La comunidad sólo puede existir verdaderamente si tiene este vaivén vital y amoroso entre ella y los pobres, si es fuente para los pobres y los pobres para ella.

La vida comunitaria tiene entonces un sentido más amplio. No sólo es vivida por los miembros de la comunidad, sino también dentro de una comunidad más amplia que el barrio, con los pobres y con todos aquellos que comparten su esperanza. Se convierte entonces en un lugar de reconciliación y de perdón en el que cada uno se siente llevado por los demás y en el que él los lleva. Es un lugar de amistad para los que saben que son débiles pero saben también que son amados y perdonados. De esta forma la comunidad es un lugar de celebración.

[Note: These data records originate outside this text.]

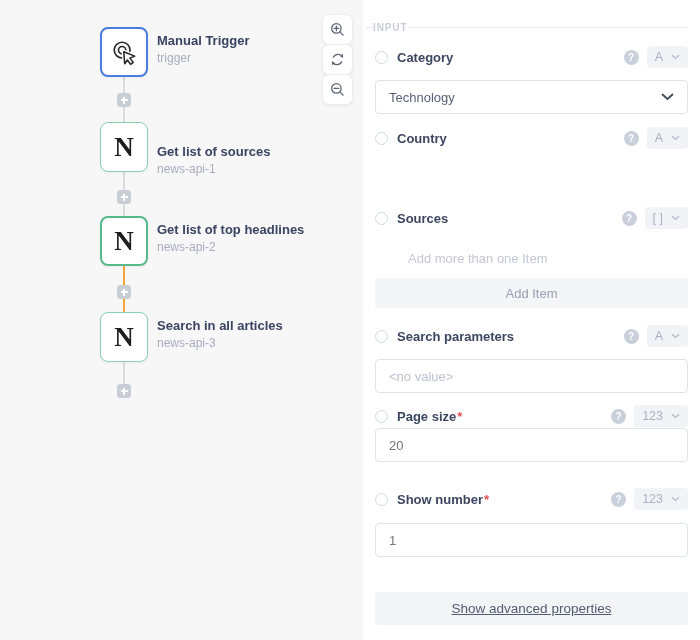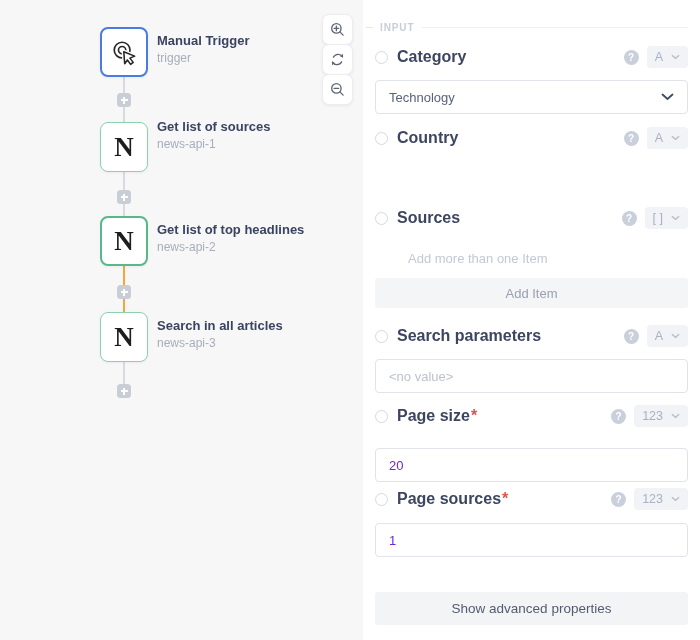"INPUT" .sec-header { gap: 7px -> none }
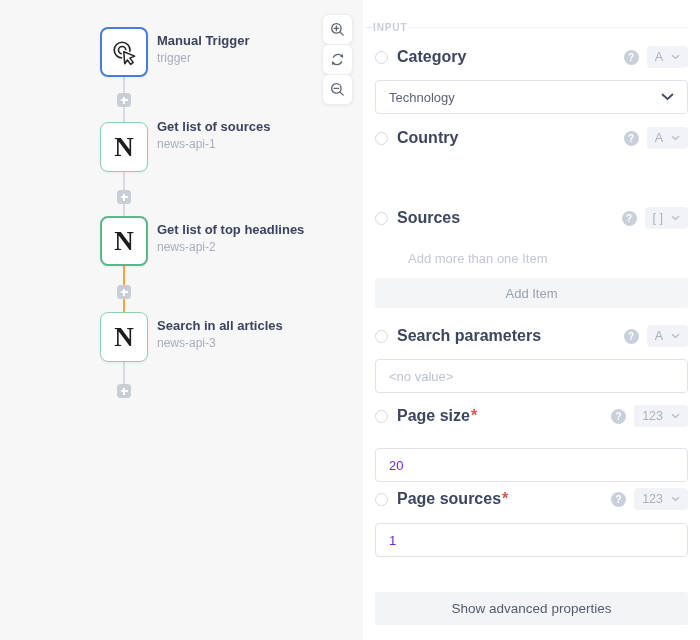"Category" .flabel { font-size: 16px -> 13px }
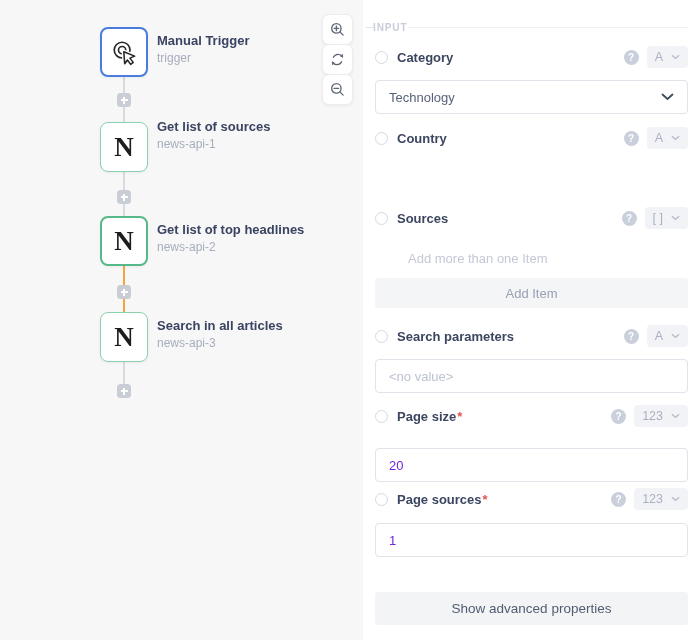"Get list of sources" div.node-label { top: 119px -> 144px }
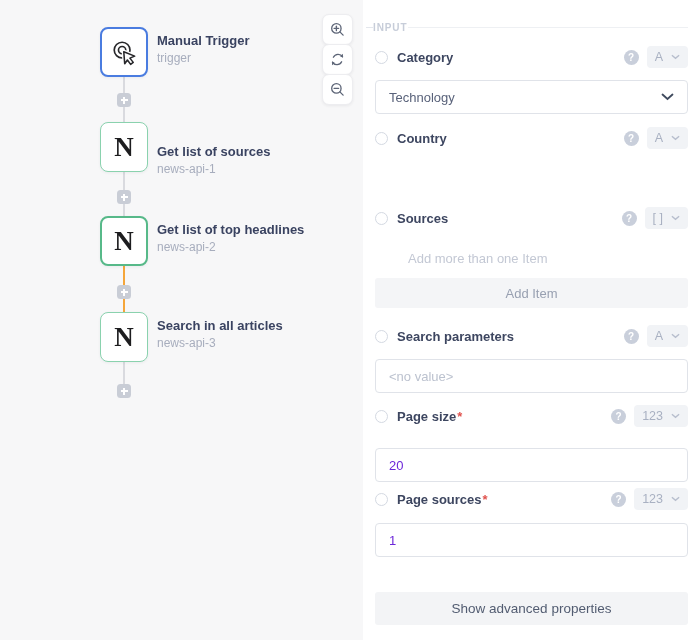"<no value>" .tinput { color: #6d28d9 -> #737373 }
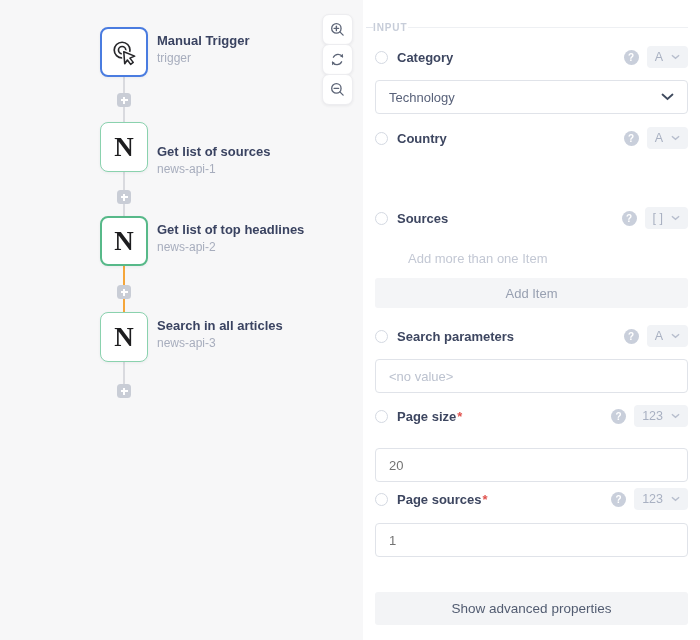"20" input.tinput { top: 448px -> 428px }
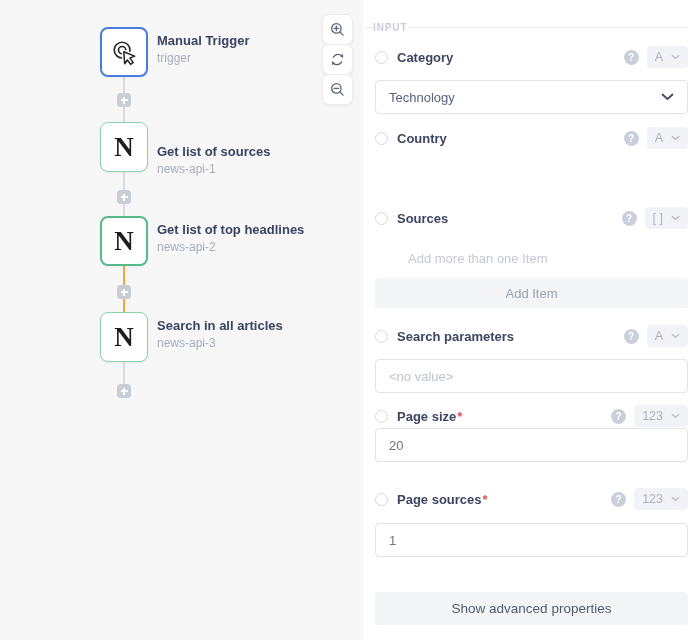"Page sources" span { text: Page sources -> Show number }
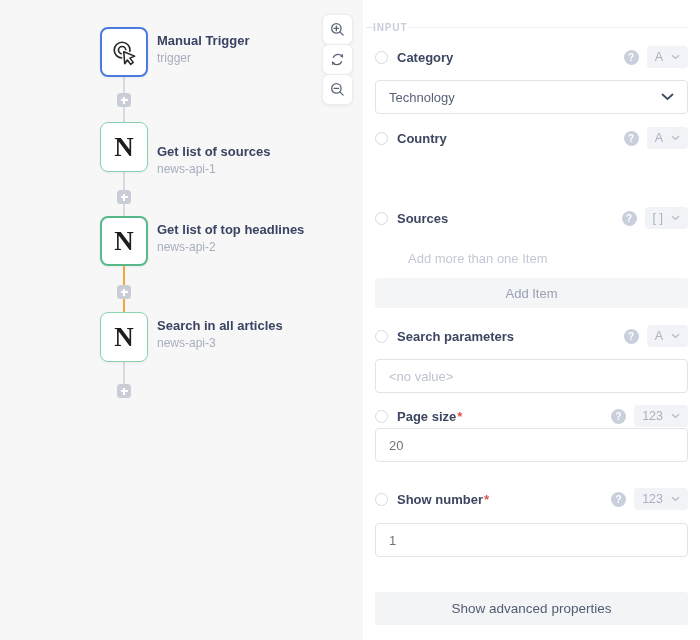"Show advanced properties" .btn-advanced { text-decoration: none -> underline }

Estas celebraciones son señales de que más allá de todos los sufrimientos, de las purificaciones y de la muerte hay unas bodas eternas, la gran celebración de la vida junto a Dios; habrá una reunión personal que nos llenará; nuestra sed de infinito será saciada y la herida de nuestra soledad curará.

Por esto vale la pena continuar caminando juntos, continuar el peregrinaje. Hay una esperanza.